Poles have been logging on to the internet in record numbers this week after a journalist accidentally posted the names of tens of thousands of Communist-era police informers on a website.

The question: "Are you a spy?" is now being heard everywhere, from family gatherings and parliamentary debates to bars and nightclubs.

It is all the work of Bronislaw Wildstein, a journalist who legally made a copy of a secret police file in Poland's National Remembrance Institute containing the names of thousands of secret police collaborators, informers and the citizens they were monitoring.

But to the shock and fascination of the nation ­ and the embarrassment of Mr Wildstein ­ his list of about 240,000 names made its way from his computer, via a chain of colleagues and friends, on to an anonymous website with a dedicated search engine.

Computer-shy Poles have scrambled online in their hundreds of thousands, all with one goal: to enter their name on to the site, click "search" and find out whether, they have been fingered as a spy.

"Wildstein's List", as it has become known, is widely assumed to be an index of names of Poles who spied for the hated Communist authorities prior to the democratic changes of 1989. Poles dread seeing their name on the list, as they fear they will be associated with the murky world of Cold War espionage.

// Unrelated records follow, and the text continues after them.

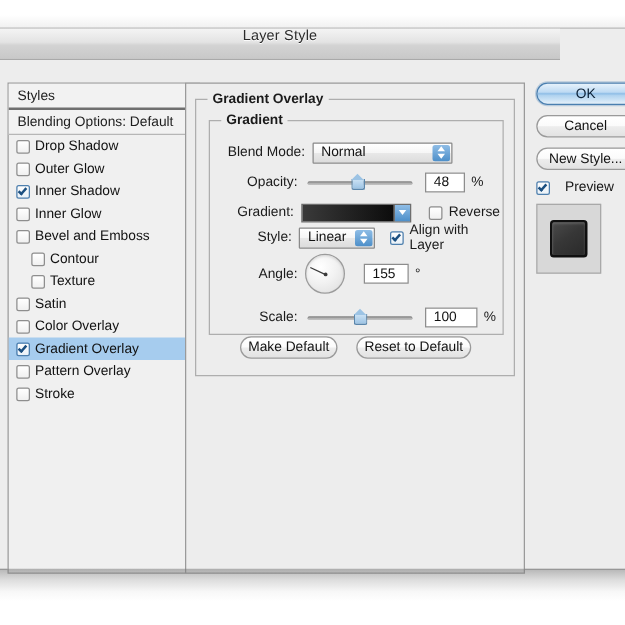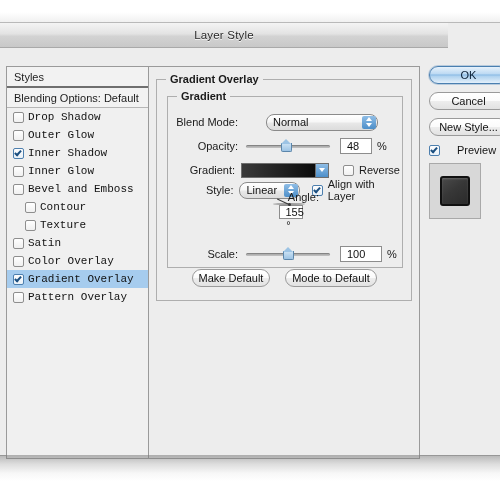--- a/index.html
+++ b/index.html
@@ -20,7 +20,7 @@
     position:absolute;left:0;top:0;width:448px;height:24px;
     background:linear-gradient(to bottom,#f4f4f4 0%,#e3e3e3 45%,#d3d3d3 55%,#c8c8c8 100%);
     border-bottom:1px solid #a9a9a9;
-    display:flex;align-items:center;justify-content:center;
+    display:flex;justify-content:center;
   }
   #titlebar .title{
     font-size:11.5px;color:#2b2b2b;letter-spacing:.2px;

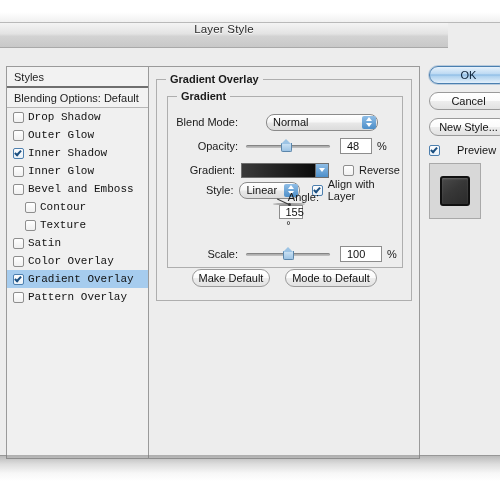--- a/index.html
+++ b/index.html
@@ -55,7 +55,7 @@
   }
   .sb-row{
     height:18px;display:flex;align-items:center;
-    padding-left:6px;font-size:11px;color:#111;box-sizing:border-box;font-family:Liberation Mono, monospace;
+    padding-left:6px;font-size:11px;color:#111;box-sizing:border-box;
   }
   .sb-row.indent{padding-left:18px;align-items:center;}
   .sb-row.sel{background:#a6ccee;}

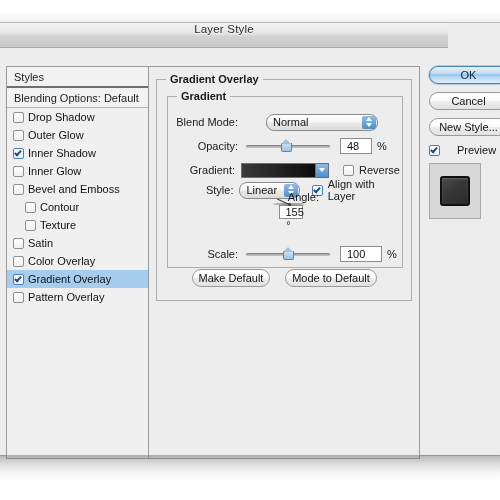--- a/index.html
+++ b/index.html
@@ -276,7 +276,7 @@
         <div class="grp" id="grp-gradient">
           <span class="grp-title">Gradient</span>
 
-          <div class="row" style="left:4px;top:16px;width:228px;gap:22px;">
+          <div class="row" style="left:10px;top:16px;width:228px;">
             <span class="lab" style="width:66px;">Blend Mode:</span>
             <div class="popup" style="margin-left:6px;width:112px;">
               <span>Normal</span>

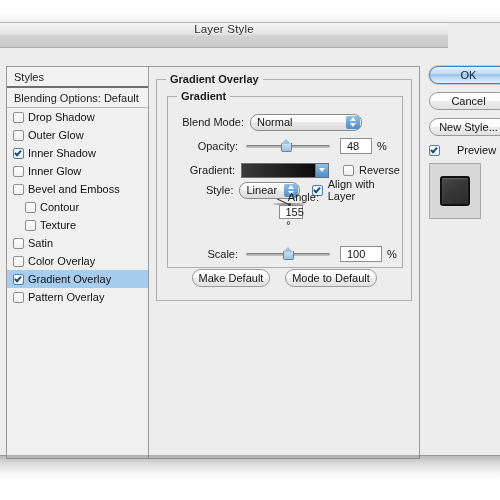--- a/index.html
+++ b/index.html
@@ -98,7 +98,7 @@
   
   .popup{
     position:relative;height:17px;box-sizing:border-box;
-    border:1px solid #8a8a8a;border-radius:8px;
+    border:1px solid #8a8a8a;border-radius:1px;
     background:linear-gradient(to bottom,#ffffff 0%,#f6f6f6 48%,#e8e8e8 52%,#dcdcdc 100%);
     font-size:11px;color:#111;display:flex;align-items:center;
     padding-left:6px;

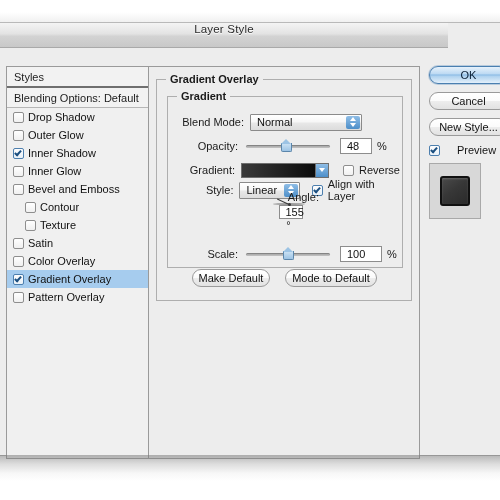--- a/index.html
+++ b/index.html
@@ -192,7 +192,7 @@
   #right{position:absolute;left:429px;top:43px;width:79px;}
   .rbtn{width:79px;margin-bottom:8px;}
   #previewRow{display:flex;align-items:center;margin-top:2px;margin-bottom:7px;}
-  #previewRow .lbl{font-size:11px;color:#141414;margin-left:5px;padding-left:12px;}
+  #previewRow .lbl{font-size:11px;color:#141414;margin-left:0;padding-left:12px;}
   #thumbBox{
     width:52px;height:56px;box-sizing:border-box;
     border:1px solid #a9a9a9;background:#d8d8d8;

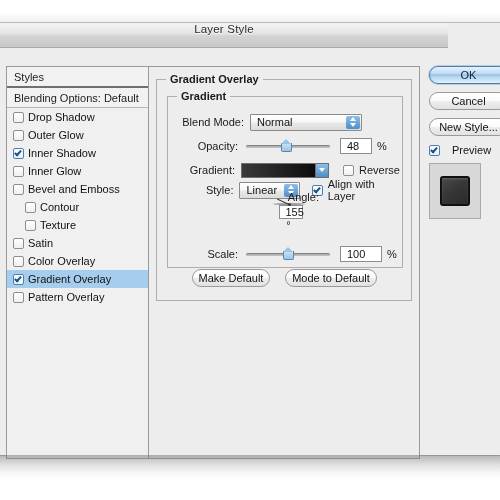--- a/index.html
+++ b/index.html
@@ -324,7 +324,7 @@
             <span class="unit">Align with Layer</span>
           </div>
 
-          <div class="row" style="left:4px;top:94px;height:32px;width:228px;flex-direction:column;">
+          <div class="row" style="left:4px;top:106px;height:32px;width:228px;">
             <span class="lab" style="width:66px;">Angle:</span>
             <div class="dial" style="margin-left:6px;">
               <div class="needle" id="angleNeedle" style="transform: rotate(-155deg);"></div>

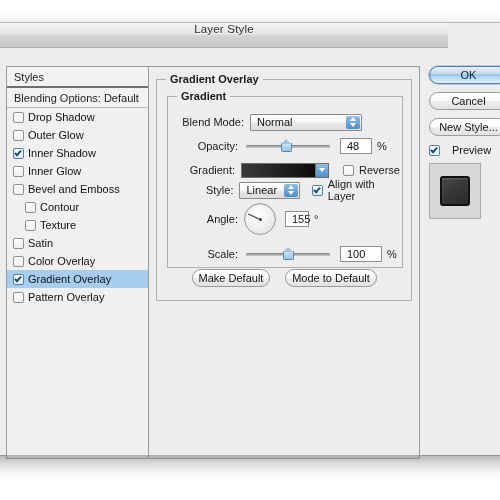--- a/index.html
+++ b/index.html
@@ -330,7 +330,7 @@
               <div class="needle" id="angleNeedle" style="transform: rotate(-155deg);"></div>
               <div class="hub"></div>
             </div>
-            <div class="num" style="margin-left:9px;width:24px;">
+            <div class="num" style="margin-left:15px;width:36px;">
               <span>155</span>
             </div>
             <span class="unit">°</span>

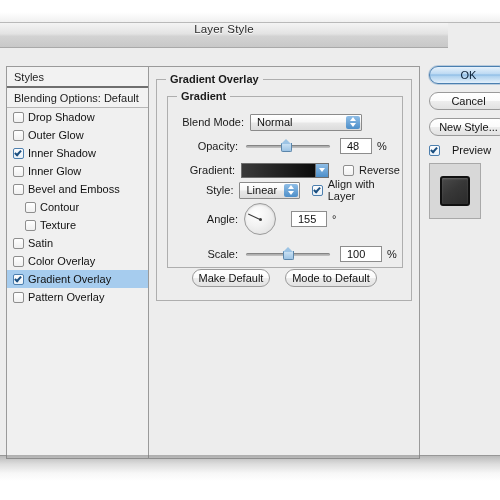--- a/index.html
+++ b/index.html
@@ -351,7 +351,7 @@
       </div>
 
       <div class="btn" style="position:absolute;left:43px;top:202px;width:78px;">Make Default</div>
-      <div class="btn" style="position:absolute;left:136px;top:202px;width:92px;">Mode to Default</div>
+      <div class="btn" style="position:absolute;left:136px;top:202px;width:92px;">Reset to Default</div>
     </div>
 
     <div id="right">

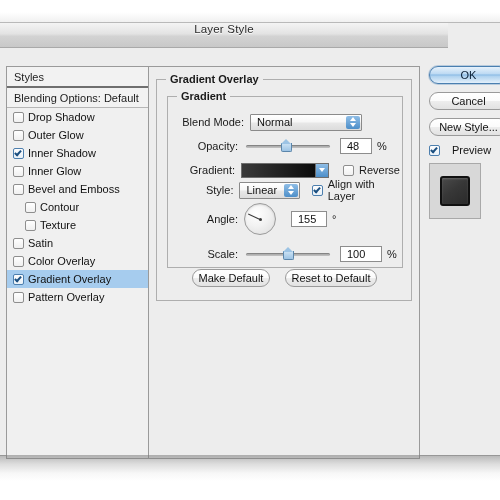--- a/index.html
+++ b/index.html
@@ -266,6 +266,10 @@
         <span class="cb"></span>
         <span class="lbl">Pattern Overlay</span>
       </div>
+      <div class="sb-row">
+        <span class="cb"></span>
+        <span class="lbl">Stroke</span>
+      </div>
     </div>
 
     <div id="main">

But the list is in fact an index of spies and their victims, often the same democratic activists, such as the Solidarity union activists of the Gdansk shipyard, who helped bring down the regime led by Poland's last Communist president, General Wojciech Jaruzelski.

Karol Malcuzynski, a journalist who worked for the BBC in Poland in the 1980s, is on the list and revealed he was approached by secret police who offered him a job as a spy, which he declined. "I can talk to the radio or television," Mr Malcuzynski said.

"But imagine a situation of a school principal in a small town whose name is on it. He does not stand a chance. People will distance themselves from him."

On 6 February, General Marek Dukaczewski, Poland's head of army intelligence, tried to play down suggestions that the publication of the list represented a breach in national security. He announced that he himself is on the list, and told Radio Zet, a popular independent radio station: "There is no threat to active officers of military intelligence."

The confusion between victims and perpetrators that the list creates has caused personal anguish as well as a means by which former and present intelligence officers can conceal their true identity. The subject of collaboration with the Communists is a delicate issue in Poland, which after the fall of the Berlin Wall, chose the path of reconciliation with former party cadres. Consequently many of the country's bureaucrats and public servants still have some link to the former regime. The current administration, which has a popularity rating of less than 10 per cent, is of former Communists who have remade themselves as democratic left-leaning politicians.

Political analysts in Poland say that the leaking of files is often the work of the conservative opposition, which is expected to win a landslide victory in elections this year.